Work task>
Set down exactly the lines below, starting at the one that contains "Generation Capital Costs, 2027: 600 -> none" and ending at the one that contains "2000-02: none -> 1250", with both of those lines included and nothing else.

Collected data
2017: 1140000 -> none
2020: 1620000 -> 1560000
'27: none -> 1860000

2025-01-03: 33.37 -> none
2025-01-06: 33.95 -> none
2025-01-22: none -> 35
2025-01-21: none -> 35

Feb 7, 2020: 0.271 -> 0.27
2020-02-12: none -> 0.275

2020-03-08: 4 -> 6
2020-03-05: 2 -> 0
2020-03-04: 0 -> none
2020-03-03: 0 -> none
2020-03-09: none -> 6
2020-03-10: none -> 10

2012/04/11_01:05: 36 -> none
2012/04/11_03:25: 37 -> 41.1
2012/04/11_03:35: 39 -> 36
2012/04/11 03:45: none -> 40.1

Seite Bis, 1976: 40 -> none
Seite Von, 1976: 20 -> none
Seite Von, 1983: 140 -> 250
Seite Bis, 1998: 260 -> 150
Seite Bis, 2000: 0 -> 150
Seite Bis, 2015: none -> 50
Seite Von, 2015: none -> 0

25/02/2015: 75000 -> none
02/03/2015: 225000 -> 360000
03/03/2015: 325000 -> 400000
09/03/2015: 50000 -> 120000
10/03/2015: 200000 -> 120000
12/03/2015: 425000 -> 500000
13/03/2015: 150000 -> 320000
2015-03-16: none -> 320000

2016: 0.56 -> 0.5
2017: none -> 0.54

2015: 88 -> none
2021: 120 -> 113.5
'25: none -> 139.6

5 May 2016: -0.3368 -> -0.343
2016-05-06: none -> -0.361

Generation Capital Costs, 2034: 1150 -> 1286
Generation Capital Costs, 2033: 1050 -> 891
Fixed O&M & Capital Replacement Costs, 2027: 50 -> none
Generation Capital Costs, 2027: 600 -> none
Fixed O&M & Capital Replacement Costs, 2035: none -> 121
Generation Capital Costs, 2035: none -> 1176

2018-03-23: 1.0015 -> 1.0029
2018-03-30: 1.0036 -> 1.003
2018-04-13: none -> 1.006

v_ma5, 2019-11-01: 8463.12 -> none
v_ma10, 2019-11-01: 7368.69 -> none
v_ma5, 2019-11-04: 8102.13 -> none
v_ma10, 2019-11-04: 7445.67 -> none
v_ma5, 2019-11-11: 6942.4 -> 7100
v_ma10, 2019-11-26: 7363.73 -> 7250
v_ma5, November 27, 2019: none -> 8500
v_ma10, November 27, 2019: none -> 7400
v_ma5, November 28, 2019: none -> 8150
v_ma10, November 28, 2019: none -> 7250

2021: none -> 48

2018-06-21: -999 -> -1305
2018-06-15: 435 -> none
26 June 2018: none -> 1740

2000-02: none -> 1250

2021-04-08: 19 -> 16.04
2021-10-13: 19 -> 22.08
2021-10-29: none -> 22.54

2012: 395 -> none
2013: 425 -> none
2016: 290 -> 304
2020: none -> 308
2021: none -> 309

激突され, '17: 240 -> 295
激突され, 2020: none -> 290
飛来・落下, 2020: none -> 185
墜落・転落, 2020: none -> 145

Task answer>
Generation Capital Costs, 2027: 600 -> none
Fixed O&M & Capital Replacement Costs, 2035: none -> 121
Generation Capital Costs, 2035: none -> 1176

2018-03-23: 1.0015 -> 1.0029
2018-03-30: 1.0036 -> 1.003
2018-04-13: none -> 1.006

v_ma5, 2019-11-01: 8463.12 -> none
v_ma10, 2019-11-01: 7368.69 -> none
v_ma5, 2019-11-04: 8102.13 -> none
v_ma10, 2019-11-04: 7445.67 -> none
v_ma5, 2019-11-11: 6942.4 -> 7100
v_ma10, 2019-11-26: 7363.73 -> 7250
v_ma5, November 27, 2019: none -> 8500
v_ma10, November 27, 2019: none -> 7400
v_ma5, November 28, 2019: none -> 8150
v_ma10, November 28, 2019: none -> 7250

2021: none -> 48

2018-06-21: -999 -> -1305
2018-06-15: 435 -> none
26 June 2018: none -> 1740

2000-02: none -> 1250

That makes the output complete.